Reinsurers expect significantly higher prices


Nfter the traditional reinsurance meeting in Monte Carlo was canceled twice due to the pandemic, the Munich Re reported back with clear statements on this year's price negotiations. The economic situation is uncertain due to the pandemic, the Russian attack on Ukraine and inflation. Reinsurance board member Torsten Jeworrek told international journalists in Monte Carlo that it is difficult to predict how the costs will develop after insurance claims.

Philip Krohn

Editor in business, responsible for "People and Business".

“Inflation is very important for pricing next year. It's a lot more challenging this time than in previous years," said Jeworrek. In the past, reinsurers would have had to negotiate the usual cyclical developments in the market. After years of poor underwriting results, they were recently able to push through rising prices. Industry jargon speaks of a tougher market. But now the hard-to-predict price increases that decide on profitability. “It's not just about a hard or a soft market. We are affected by the economic environment,” said Jeworrek, looking at the shimmering blue of the Mediterranean Sea.

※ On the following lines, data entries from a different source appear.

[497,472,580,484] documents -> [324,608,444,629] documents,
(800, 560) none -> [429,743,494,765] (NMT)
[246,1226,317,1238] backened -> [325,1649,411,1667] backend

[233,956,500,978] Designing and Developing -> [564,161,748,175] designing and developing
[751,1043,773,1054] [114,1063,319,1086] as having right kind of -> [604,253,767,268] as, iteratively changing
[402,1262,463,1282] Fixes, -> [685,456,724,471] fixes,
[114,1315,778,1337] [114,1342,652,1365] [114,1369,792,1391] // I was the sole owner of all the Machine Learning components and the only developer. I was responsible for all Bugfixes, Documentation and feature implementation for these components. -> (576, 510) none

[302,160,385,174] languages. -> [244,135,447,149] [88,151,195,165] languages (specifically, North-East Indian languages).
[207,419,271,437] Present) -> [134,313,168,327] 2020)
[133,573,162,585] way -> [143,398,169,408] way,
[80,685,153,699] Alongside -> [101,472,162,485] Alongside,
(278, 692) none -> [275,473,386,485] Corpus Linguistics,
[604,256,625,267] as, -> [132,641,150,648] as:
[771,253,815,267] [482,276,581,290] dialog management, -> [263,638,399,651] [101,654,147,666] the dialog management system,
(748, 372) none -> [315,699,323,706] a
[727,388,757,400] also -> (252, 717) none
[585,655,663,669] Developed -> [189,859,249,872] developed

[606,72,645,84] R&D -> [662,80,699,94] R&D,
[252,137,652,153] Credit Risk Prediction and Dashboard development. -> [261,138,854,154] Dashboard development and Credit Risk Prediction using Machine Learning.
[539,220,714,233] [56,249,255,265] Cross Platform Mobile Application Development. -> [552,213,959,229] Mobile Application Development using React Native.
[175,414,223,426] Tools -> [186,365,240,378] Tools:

60 percent of the contracts with the Dax group, which is struggling with Swiss Re for the position as global market leader, will be re-signed on January 1st. In a few weeks, the conditions and prices would be fixed. "In the months after that, we'll see if our assumptions about inflation were accurate," Jeworrek said. But in the case of transactions with a shorter time horizon, it will only be seen in three years how an incorrect or correct assessment will affect the result. "Our assumptions must therefore be cautious," he said. With an intended growth of 2 to 3 percent, the inflation rate must be added.

The large European reinsurers, which also include Hannover Re, Scor from France and the insurance market Lloyd's of London, are in a much more comfortable position than they were a few years ago. After a decade and a half of a "soft" market and a few years with high claims, they are now better able to push through higher prices - also because the alternative capital on the market, which has been increasing for years, is no longer increasing. The return on equity of the largest industry participants has averaged a modest 4.4 percent over the past five years. Now there is a growing awareness that these values ​​are too low compared to the risks taken.